CHEYENNE — A last-second proposal from the Wyoming Senate that would have allowed Gov. Mark Gordon broad authority to cut funding to the University of Wyoming and the state’s K-12 education system failed to pass the Legislature on Saturday, after members of the House of Representatives refused to give the bill a hearing.
The proposal — which was inserted into a pair of amendments in a larger piece of legislation granting the governor wide authority to transfer funds from one agency to another — underscores a longstanding fight between the House and Senate. Under the proposal, the governor would have had significant leeway to dip into the state’s school foundation account and reduce UW’s budget by up to 25 percent in an effort to balance the budget.
After guarantees that any cuts to the education budget would not impact classroom teachers — and an assurance the governor would be unlikely to exercise the extent of those powers — the amendment was easily adopted by the Senate, passing the upper chamber by a 27-2 vote.
While the legislation contained language that would have cleared a number of roadblocks for the governor’s office to distribute millions of dollars in federal coronavirus relief, the amendments — introduced at the last minute and without public input — presented a number of irreconcilable differences on which House leadership was unwilling to negotiate.
Shortly after the Senate adopted the measures late Friday night, House lawmakers killed their version of the bill in a seeming protest of the amendments by a massive 52-7 margin; Speaker Steve Harshman, R-Casper, cited “silliness” exhibited from his colleagues down the hall.

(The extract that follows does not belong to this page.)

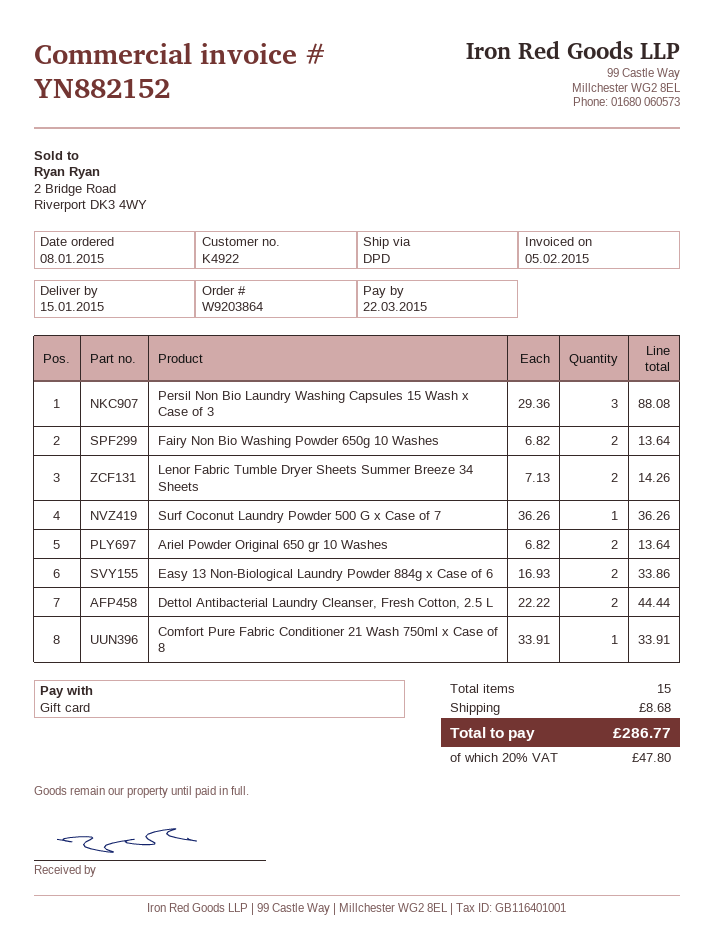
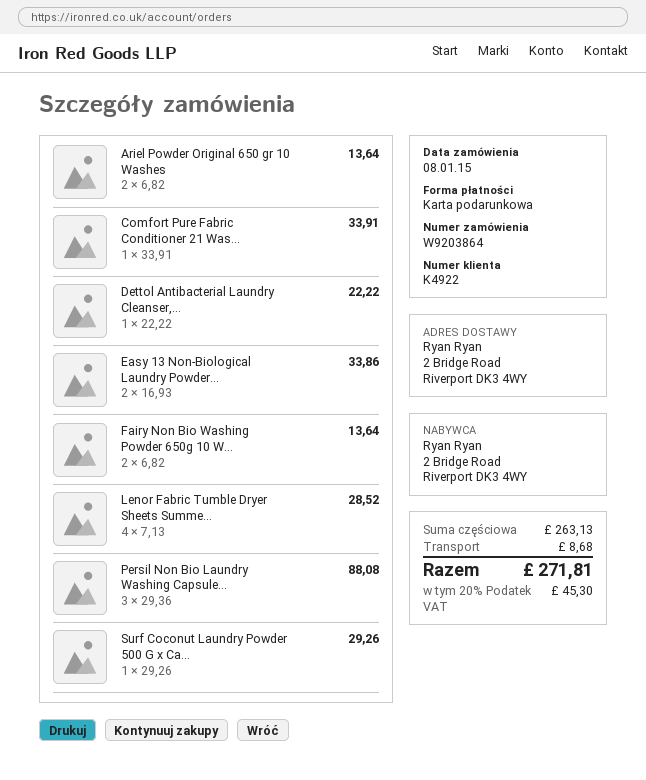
Lenor Fabric Tumble Dryer Sheets Summer Breeze 34 Sheets: 2 x 7.13 = 14.26 -> 4 x 7.13 = 28.52
Surf Coconut Laundry Powder 500 G x Case of 7: 1 x 36.26 = 36.26 -> 1 x 29.26 = 29.26
Dettol Antibacterial Laundry Cleanser, Fresh Cotton, 2.5 L: 2 x 22.22 = 44.44 -> 1 x 22.22 = 22.22
tax: 20% = 47.80 -> 20% = 45.30
total: 286.77 -> 271.81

It is likely that similar legislation will be argued in a broader special session in late June. As state revenues continue to nosedive due to the aftermath of COVID-19, Gordon has already instructed every state agency to begin looking at budget reductions. Early on, many school districts around the state have begun to contemplate their own cuts.

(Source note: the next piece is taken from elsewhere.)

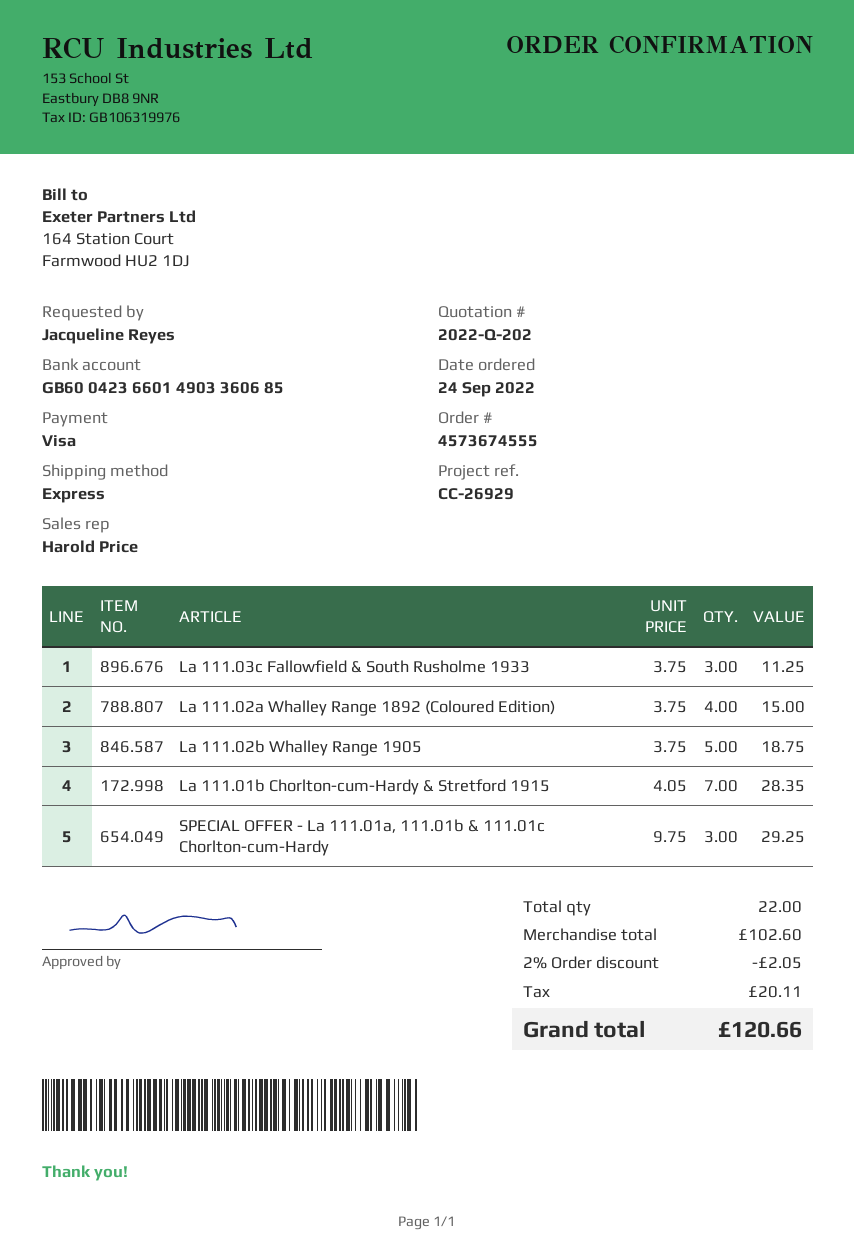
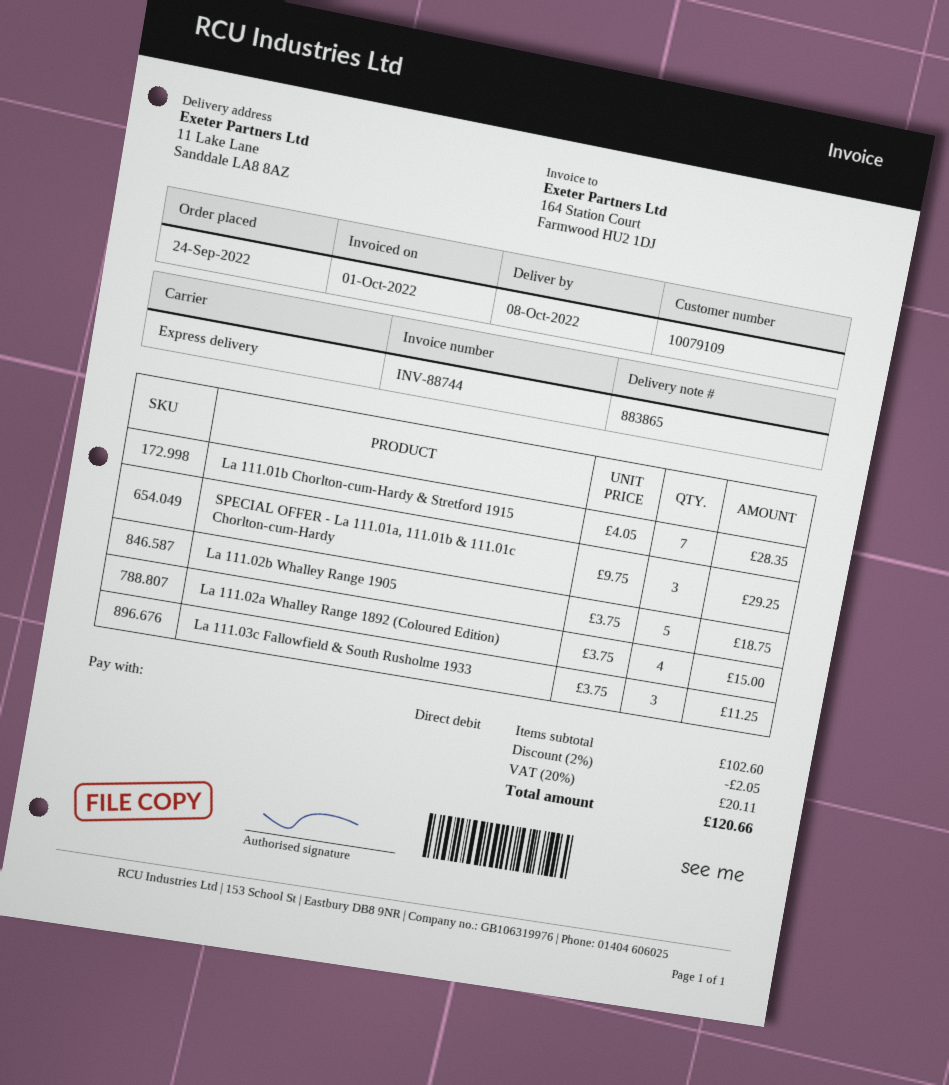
payment method: Visa -> direct debit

For the Senate, the logic of pursuing cuts Saturday was simple: It’s easier to get it over with now than wait for the problem to get worse later. This was touched on by Sen. Eli Bebout — who sponsored the amendment to cut K-12 spending — in a speech to his Senate colleagues Saturday morning, telling the members that “the House is more concerned about what the goofy Senators are doing” than representing their constituents.
“We’re not goofy, Mr. President,” he confirmed to Senate President Drew Perkins at the close of his speech.